What follows is a set of entries. Repeat them exactly, but not their pictures.

### Material to process
[Start of Attachment]
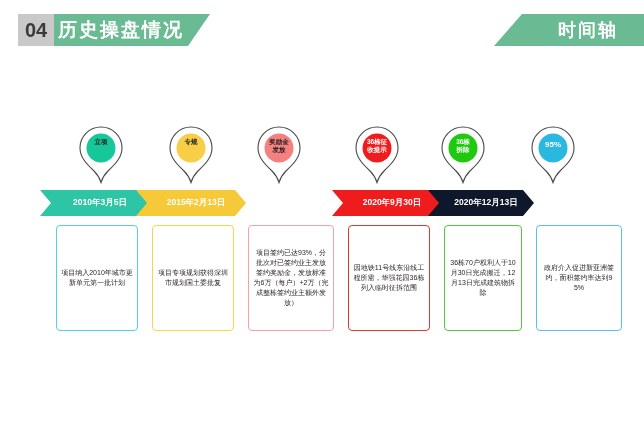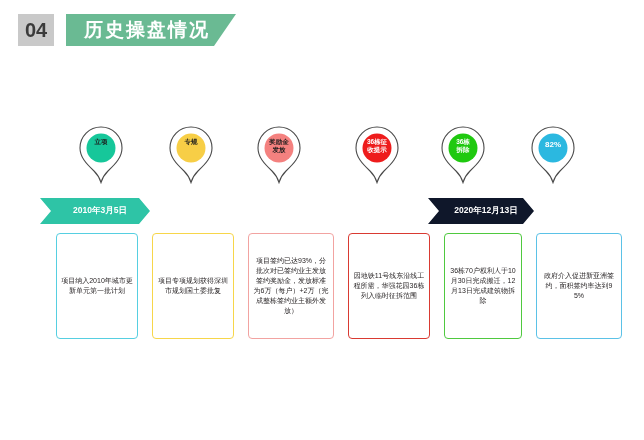--- a/index.html
+++ b/index.html
@@ -23,41 +23,40 @@
     width: 644px;
     height: 62px;
   }
   #header-left {
     position: absolute;
     left: 18px;
     top: 14px;
     height: 32px;
     display: flex;
     align-items: stretch;
-    gap: 12px;
   }
   #section-number {
     width: 36px;
     background: #c9c9c9;
     color: #3b3b3b;
     font-size: 20px;
     font-weight: bold;
     display: flex;
     align-items: center;
     justify-content: center;
     letter-spacing: 0px;
   }
   #section-title-banner {
     background: #6aba93;
     color: #ffffff;
     font-size: 19px;
     font-weight: bold;
     display: flex;
     align-items: center;
-    padding: 0 26px 0 18px;
+    padding: 0 26px 0 4px;
     letter-spacing: 2px;
     -webkit-clip-path: polygon(0 0, 100% 0, calc(100% - 22px) 100%, 0 100%);
     clip-path: polygon(0 0, 100% 0, calc(100% - 22px) 100%, 0 100%);
   }
   #header-right-banner {
     position: absolute;
     right: 0;
     top: 14px;
     height: 32px;
     background: #6aba93;
@@ -117,21 +116,21 @@
   .pin-label.pct {
     font-size: 8px;
     top: 15px;
     letter-spacing: 0px;
   }
 
   
   #arrows-row {
     position: relative;
     height: 26px;
-    margin-top: 10px;
+    margin-top: 2px;
   }
   .arrow {
     position: absolute;
     top: 0;
     height: 26px;
     color: #ffffff;
     font-size: 8.5px;
     font-weight: bold;
     display: flex;
     align-items: center;
@@ -172,20 +171,21 @@
   }
 </style>
 </head>
 <body>
 
 <div id="header">
   <div id="header-left">
     <div id="section-number">04</div>
     <div id="section-title-banner">历史操盘情况</div>
   </div>
+  <div id="header-right-banner">时间轴</div>
 </div>
 
 <div id="timeline">
   <div id="pins-row">
       <div class="pin" style="left: 78px;">
         <svg class="pin-shape" viewBox="0 0 46 58">
           <path d="M23 1 C11.4 1 2 10.4 2 22 C2 31 8 37.5 16 45 C19.5 48.4 21.6 52 23 56.5 C24.4 52 26.5 48.4 30 45 C38 37.5 44 31 44 22 C44 10.4 34.6 1 23 1 Z" fill="#ffffff" stroke="#4a4a4a" stroke-width="1.1"></path>
           <circle cx="23" cy="22" r="14.5" fill="#16c79a"></circle>
         </svg>
         <div class="pin-label">立项</div>
@@ -216,25 +216,27 @@
           <path d="M23 1 C11.4 1 2 10.4 2 22 C2 31 8 37.5 16 45 C19.5 48.4 21.6 52 23 56.5 C24.4 52 26.5 48.4 30 45 C38 37.5 44 31 44 22 C44 10.4 34.6 1 23 1 Z" fill="#ffffff" stroke="#4a4a4a" stroke-width="1.1"></path>
           <circle cx="23" cy="22" r="14.5" fill="#1fc90f"></circle>
         </svg>
         <div class="pin-label light">36栋<br>拆除</div>
       </div>
       <div class="pin" style="left: 530px;">
         <svg class="pin-shape" viewBox="0 0 46 58">
           <path d="M23 1 C11.4 1 2 10.4 2 22 C2 31 8 37.5 16 45 C19.5 48.4 21.6 52 23 56.5 C24.4 52 26.5 48.4 30 45 C38 37.5 44 31 44 22 C44 10.4 34.6 1 23 1 Z" fill="#ffffff" stroke="#4a4a4a" stroke-width="1.1"></path>
           <circle cx="23" cy="22" r="14.5" fill="#2bb8e0"></circle>
         </svg>
-        <div class="pin-label light pct">82%</div>
+        <div class="pin-label light pct">95%</div>
       </div>
     </div>
   <div id="arrows-row">
       <div class="arrow" style="left: 40px; width: 100px; background: rgb(46, 196, 166);">2010年3月5日</div>
+      <div class="arrow" style="left: 136px; width: 100px; background: rgb(245, 201, 55);">2015年2月13日</div>
+      <div class="arrow" style="left: 332px; width: 100px; background: rgb(238, 28, 28);">2020年9月30日</div>
       <div class="arrow" style="left: 428px; width: 96px; background: #0f172a;">2020年12月13日</div>
     </div>
   <div id="boxes-row">
       <div class="desc-box" style="left: 56px; width: 82px; border-color: rgb(86, 207, 225);">
         <div class="desc-text">项目纳入2010年城市更新单元第一批计划</div>
       </div>
       <div class="desc-box" style="left: 152px; width: 82px; border-color: rgb(247, 214, 74);">
         <div class="desc-text">项目专项规划获得深圳市规划国土委批复</div>
       </div>
       <div class="desc-box" style="left: 248px; width: 86px; border-color: rgb(242, 163, 161);">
[End of Attachment]
### Response below
--- a/index.html
+++ b/index.html
@@ -23,41 +23,40 @@
     width: 644px;
     height: 62px;
   }
   #header-left {
     position: absolute;
     left: 18px;
     top: 14px;
     height: 32px;
     display: flex;
     align-items: stretch;
-    gap: 12px;
   }
   #section-number {
     width: 36px;
     background: #c9c9c9;
     color: #3b3b3b;
     font-size: 20px;
     font-weight: bold;
     display: flex;
     align-items: center;
     justify-content: center;
     letter-spacing: 0px;
   }
   #section-title-banner {
     background: #6aba93;
     color: #ffffff;
     font-size: 19px;
     font-weight: bold;
     display: flex;
     align-items: center;
-    padding: 0 26px 0 18px;
+    padding: 0 26px 0 4px;
     letter-spacing: 2px;
     -webkit-clip-path: polygon(0 0, 100% 0, calc(100% - 22px) 100%, 0 100%);
     clip-path: polygon(0 0, 100% 0, calc(100% - 22px) 100%, 0 100%);
   }
   #header-right-banner {
     position: absolute;
     right: 0;
     top: 14px;
     height: 32px;
     background: #6aba93;
@@ -117,21 +116,21 @@
   .pin-label.pct {
     font-size: 8px;
     top: 15px;
     letter-spacing: 0px;
   }
 
   
   #arrows-row {
     position: relative;
     height: 26px;
-    margin-top: 10px;
+    margin-top: 2px;
   }
   .arrow {
     position: absolute;
     top: 0;
     height: 26px;
     color: #ffffff;
     font-size: 8.5px;
     font-weight: bold;
     display: flex;
     align-items: center;
@@ -172,20 +171,21 @@
   }
 </style>
 </head>
 <body>
 
 <div id="header">
   <div id="header-left">
     <div id="section-number">04</div>
     <div id="section-title-banner">历史操盘情况</div>
   </div>
+  <div id="header-right-banner">时间轴</div>
 </div>
 
 <div id="timeline">
   <div id="pins-row">
       <div class="pin" style="left: 78px;">
         <svg class="pin-shape" viewBox="0 0 46 58">
           <path d="M23 1 C11.4 1 2 10.4 2 22 C2 31 8 37.5 16 45 C19.5 48.4 21.6 52 23 56.5 C24.4 52 26.5 48.4 30 45 C38 37.5 44 31 44 22 C44 10.4 34.6 1 23 1 Z" fill="#ffffff" stroke="#4a4a4a" stroke-width="1.1"></path>
           <circle cx="23" cy="22" r="14.5" fill="#16c79a"></circle>
         </svg>
         <div class="pin-label">立项</div>
@@ -216,25 +216,27 @@
           <path d="M23 1 C11.4 1 2 10.4 2 22 C2 31 8 37.5 16 45 C19.5 48.4 21.6 52 23 56.5 C24.4 52 26.5 48.4 30 45 C38 37.5 44 31 44 22 C44 10.4 34.6 1 23 1 Z" fill="#ffffff" stroke="#4a4a4a" stroke-width="1.1"></path>
           <circle cx="23" cy="22" r="14.5" fill="#1fc90f"></circle>
         </svg>
         <div class="pin-label light">36栋<br>拆除</div>
       </div>
       <div class="pin" style="left: 530px;">
         <svg class="pin-shape" viewBox="0 0 46 58">
           <path d="M23 1 C11.4 1 2 10.4 2 22 C2 31 8 37.5 16 45 C19.5 48.4 21.6 52 23 56.5 C24.4 52 26.5 48.4 30 45 C38 37.5 44 31 44 22 C44 10.4 34.6 1 23 1 Z" fill="#ffffff" stroke="#4a4a4a" stroke-width="1.1"></path>
           <circle cx="23" cy="22" r="14.5" fill="#2bb8e0"></circle>
         </svg>
-        <div class="pin-label light pct">82%</div>
+        <div class="pin-label light pct">95%</div>
       </div>
     </div>
   <div id="arrows-row">
       <div class="arrow" style="left: 40px; width: 100px; background: rgb(46, 196, 166);">2010年3月5日</div>
+      <div class="arrow" style="left: 136px; width: 100px; background: rgb(245, 201, 55);">2015年2月13日</div>
+      <div class="arrow" style="left: 332px; width: 100px; background: rgb(238, 28, 28);">2020年9月30日</div>
       <div class="arrow" style="left: 428px; width: 96px; background: #0f172a;">2020年12月13日</div>
     </div>
   <div id="boxes-row">
       <div class="desc-box" style="left: 56px; width: 82px; border-color: rgb(86, 207, 225);">
         <div class="desc-text">项目纳入2010年城市更新单元第一批计划</div>
       </div>
       <div class="desc-box" style="left: 152px; width: 82px; border-color: rgb(247, 214, 74);">
         <div class="desc-text">项目专项规划获得深圳市规划国土委批复</div>
       </div>
       <div class="desc-box" style="left: 248px; width: 86px; border-color: rgb(242, 163, 161);">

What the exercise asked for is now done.